* _YOUR INSTRUCTIONS_: Select the lines of the records containing the word "persistence" and list them.

* _PROVIDED MATERIAL_:
------------------------------

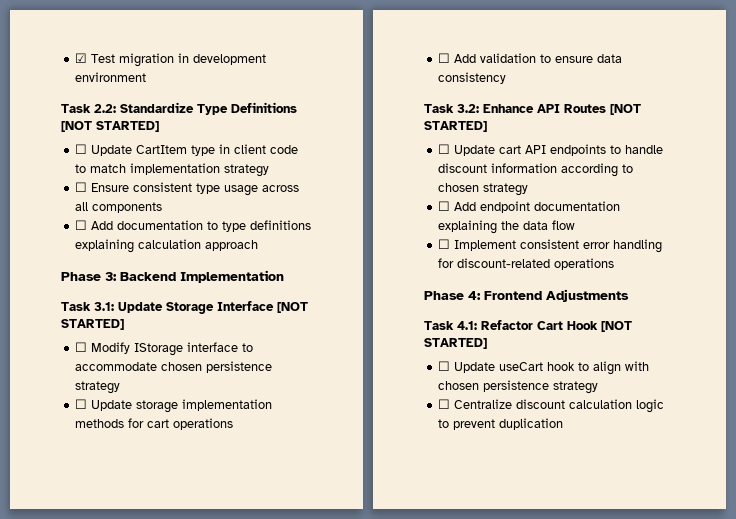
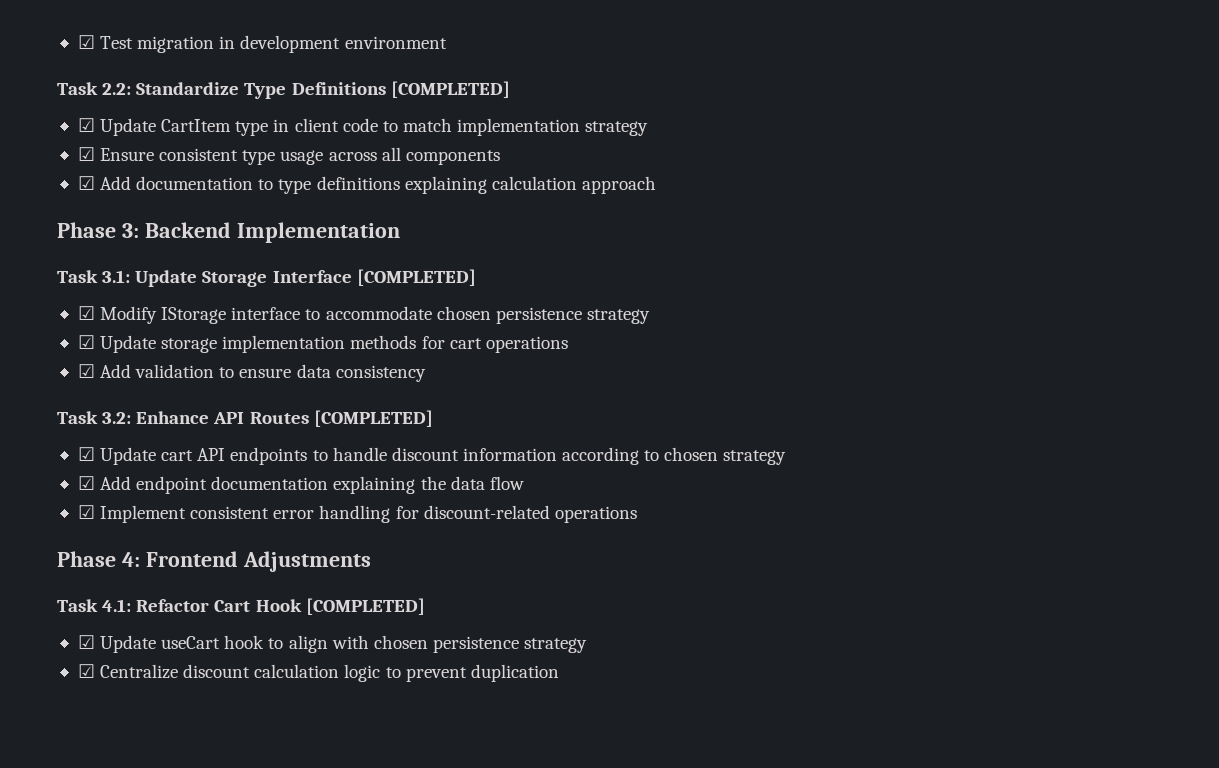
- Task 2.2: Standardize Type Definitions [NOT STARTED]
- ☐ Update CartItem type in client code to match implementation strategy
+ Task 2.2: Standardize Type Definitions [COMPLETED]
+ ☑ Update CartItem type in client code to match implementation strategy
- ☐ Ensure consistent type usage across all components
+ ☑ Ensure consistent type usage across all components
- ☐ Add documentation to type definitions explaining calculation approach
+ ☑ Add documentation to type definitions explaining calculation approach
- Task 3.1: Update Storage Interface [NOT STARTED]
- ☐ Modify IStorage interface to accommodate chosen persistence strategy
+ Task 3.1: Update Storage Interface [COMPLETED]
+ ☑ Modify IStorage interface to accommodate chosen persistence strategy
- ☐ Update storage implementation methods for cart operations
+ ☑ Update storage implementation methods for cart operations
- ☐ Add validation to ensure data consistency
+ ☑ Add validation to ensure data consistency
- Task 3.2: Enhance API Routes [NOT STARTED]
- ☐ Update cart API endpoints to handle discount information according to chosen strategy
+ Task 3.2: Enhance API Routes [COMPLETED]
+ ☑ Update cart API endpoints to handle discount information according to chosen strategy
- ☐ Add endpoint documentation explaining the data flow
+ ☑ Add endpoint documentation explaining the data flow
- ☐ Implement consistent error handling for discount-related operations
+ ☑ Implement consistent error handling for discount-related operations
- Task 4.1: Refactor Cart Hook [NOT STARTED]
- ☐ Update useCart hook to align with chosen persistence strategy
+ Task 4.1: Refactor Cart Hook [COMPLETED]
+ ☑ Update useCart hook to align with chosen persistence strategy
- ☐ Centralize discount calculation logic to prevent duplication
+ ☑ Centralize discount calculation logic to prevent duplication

------------------------------

* _WRITTEN RESPONSE_:
- ☐ Modify IStorage interface to accommodate chosen persistence strategy
+ ☑ Modify IStorage interface to accommodate chosen persistence strategy
- ☐ Update useCart hook to align with chosen persistence strategy
+ ☑ Update useCart hook to align with chosen persistence strategy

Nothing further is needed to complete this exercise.